[RECORDS SHOWN]
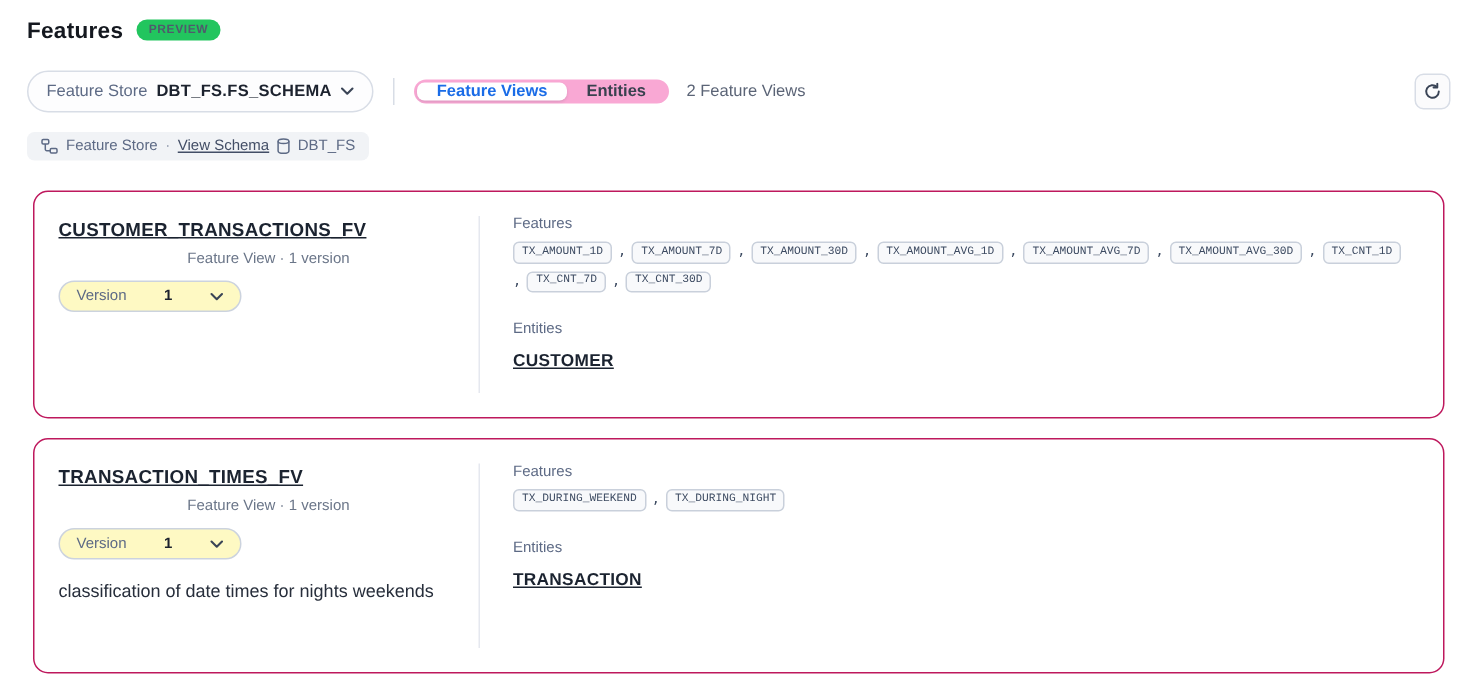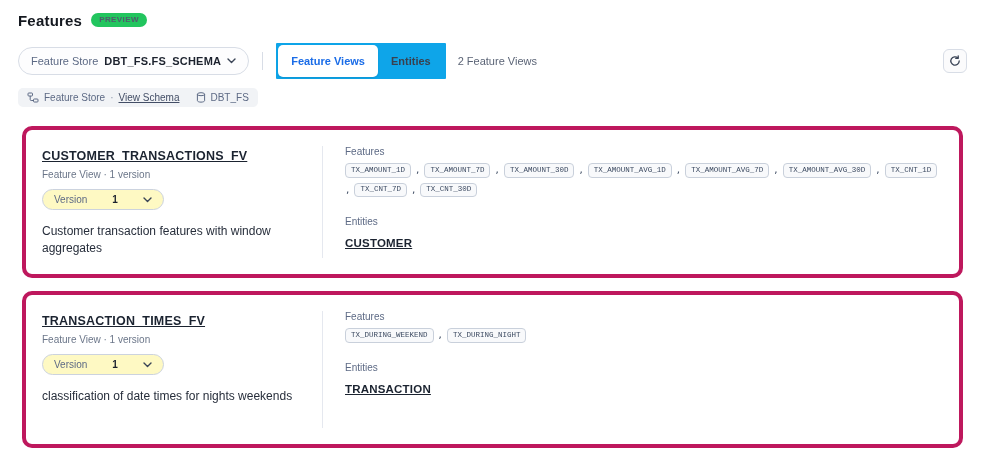"Feature Views" .segmented { background: #0ea5e9 -> #f9a8d4; border-radius: 1px -> 12px; height: 36px -> 16px }
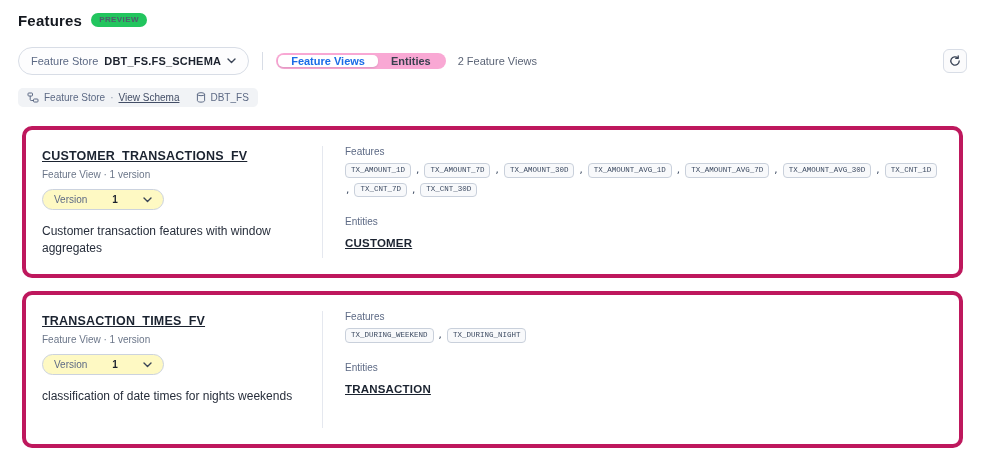"DBT_FS" .bc-db-group { margin-left: 12px -> 0 }
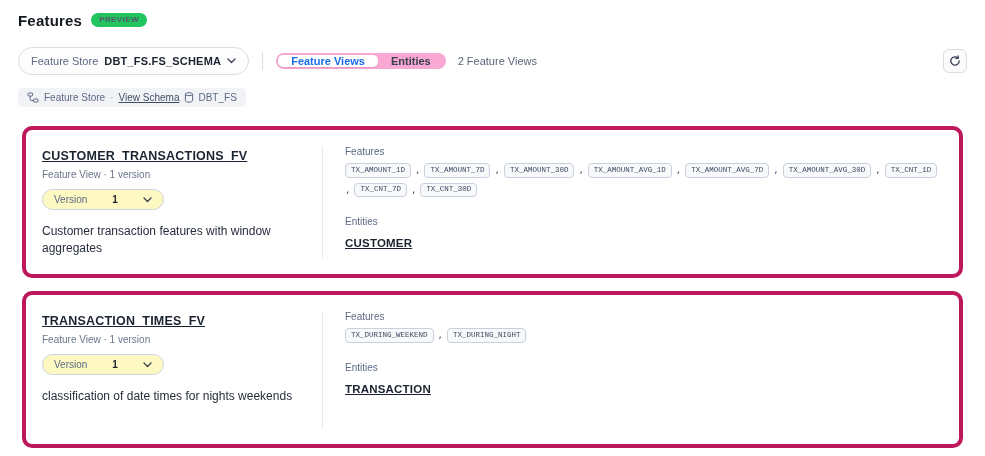"CUSTOMER_TRANSACTIONS_FV" .card { border: 4px solid #be185d -> 1px solid #be185d }
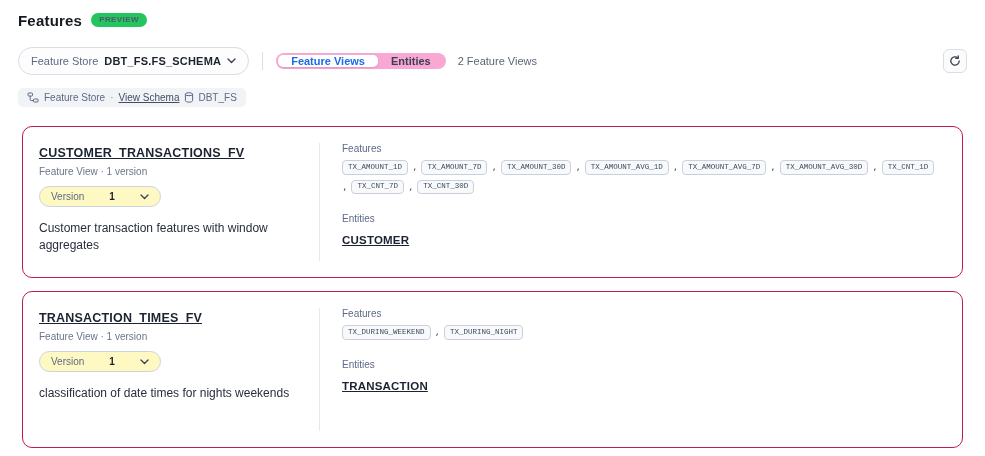"Feature View · 1 version" .card-subtitle { text-align: none -> center }
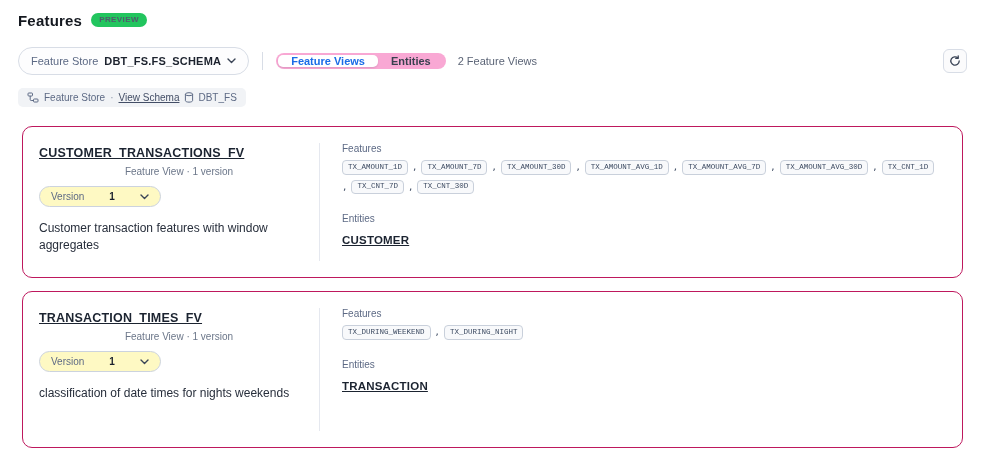"Customer transaction features with" div.card-desc { html: <div>Customer transaction features with window aggregates</div> -> none }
[/RECORDS SHOWN]
- TASK TO CARRY OUT
An exact, word-for-word copy of the records is expected, with no pictures in it.

- REPLY TO THE TASK
"Feature Views" .segmented { background: #0ea5e9 -> #f9a8d4; border-radius: 1px -> 12px; height: 36px -> 16px }
"DBT_FS" .bc-db-group { margin-left: 12px -> 0 }
"CUSTOMER_TRANSACTIONS_FV" .card { border: 4px solid #be185d -> 1px solid #be185d }
"Feature View · 1 version" .card-subtitle { text-align: none -> center }
"Customer transaction features with" div.card-desc { html: <div>Customer transaction features with window aggregates</div> -> none }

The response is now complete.